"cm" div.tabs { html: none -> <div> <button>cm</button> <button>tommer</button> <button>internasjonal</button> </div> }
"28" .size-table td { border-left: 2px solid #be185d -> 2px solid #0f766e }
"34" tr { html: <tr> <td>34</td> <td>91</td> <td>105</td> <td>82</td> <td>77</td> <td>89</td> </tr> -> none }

------------------------------------------------

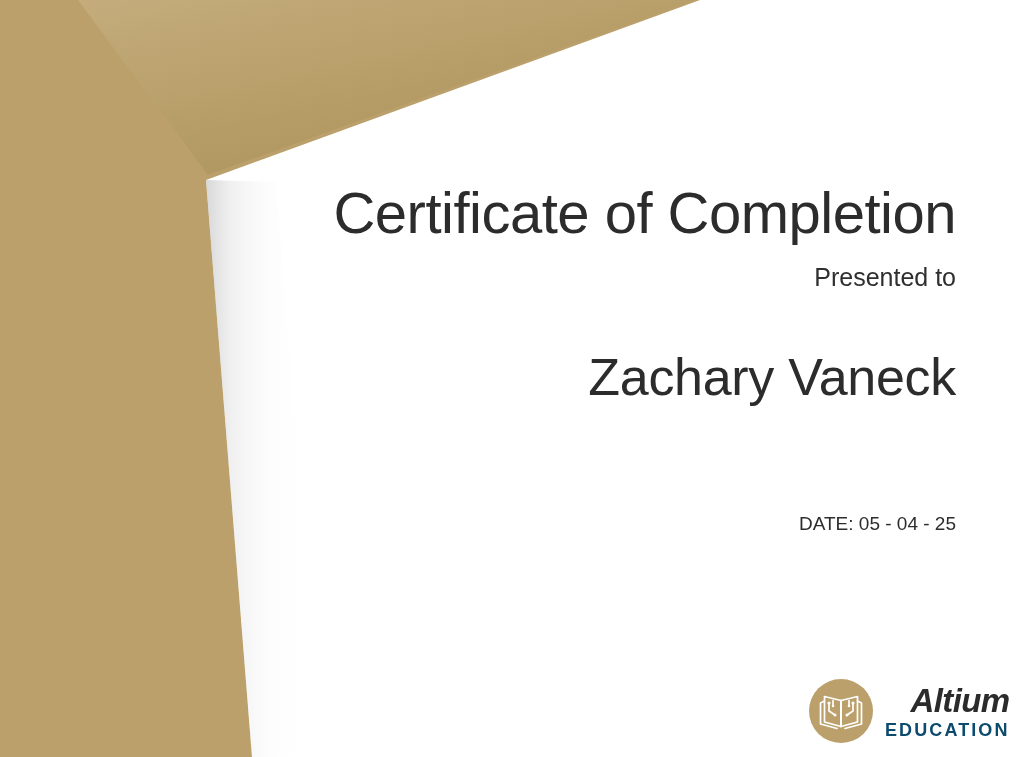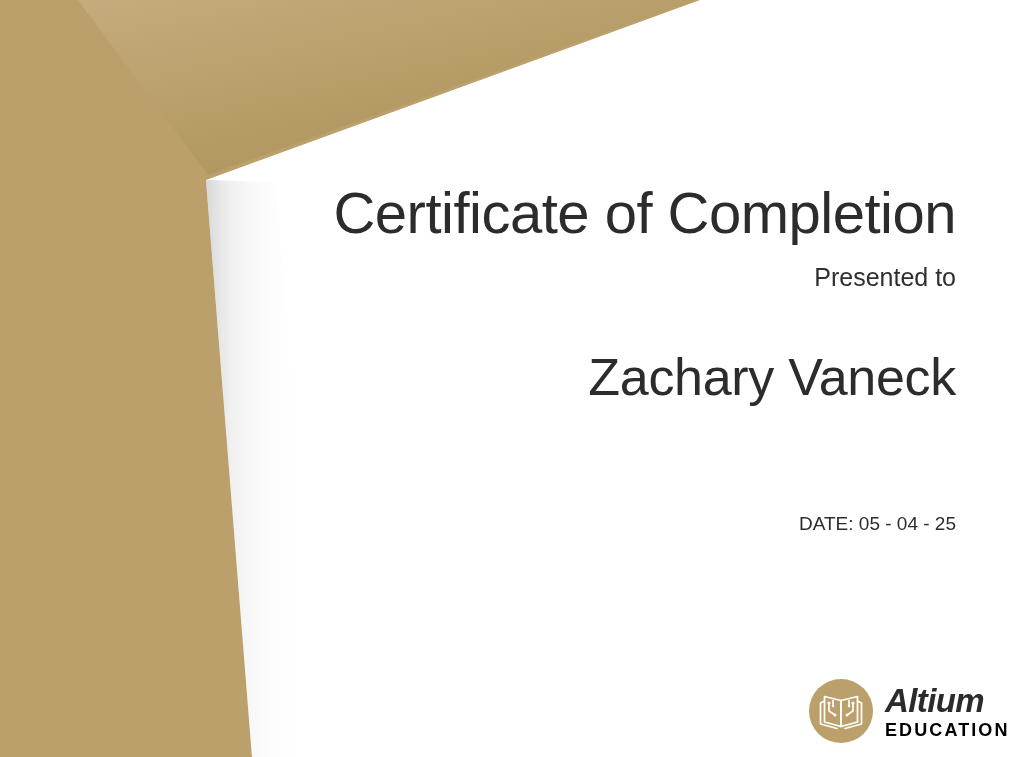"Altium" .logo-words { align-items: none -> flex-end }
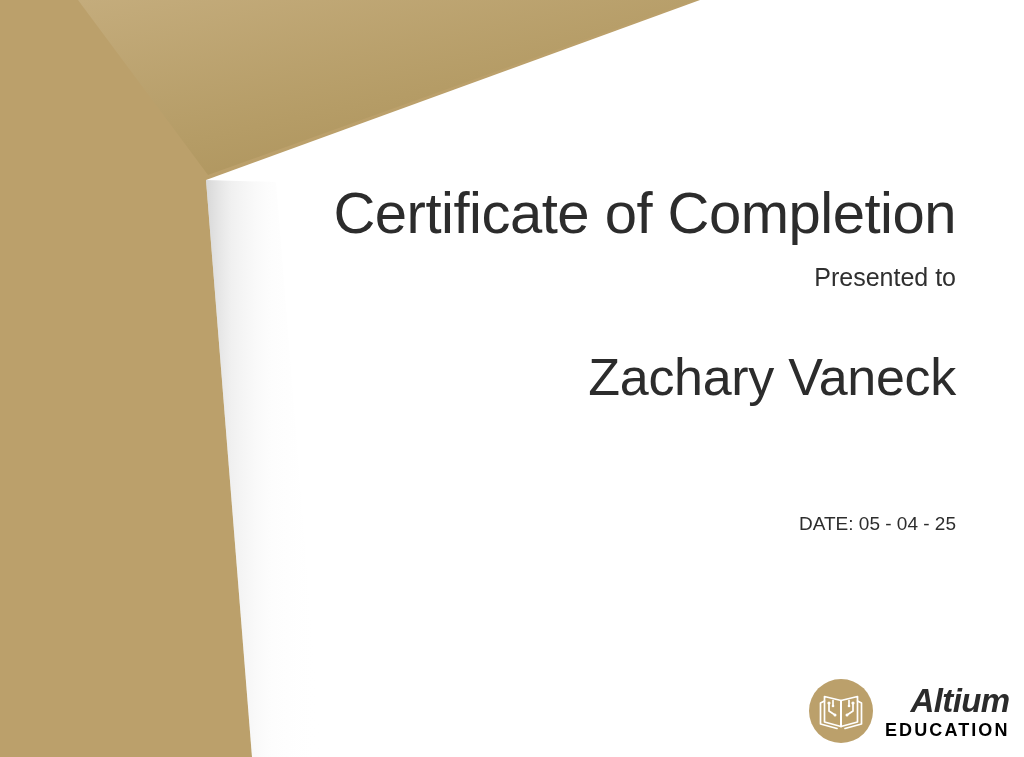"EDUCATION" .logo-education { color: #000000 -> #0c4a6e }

------------------------------------------------

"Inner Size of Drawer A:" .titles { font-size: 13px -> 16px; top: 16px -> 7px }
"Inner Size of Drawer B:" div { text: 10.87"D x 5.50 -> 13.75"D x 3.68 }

------------------------------------------------

• [How to complete this task] Give the number of lines that hold the word "Inner" in these records, with nothing added.

• [Answer to the exercise] 2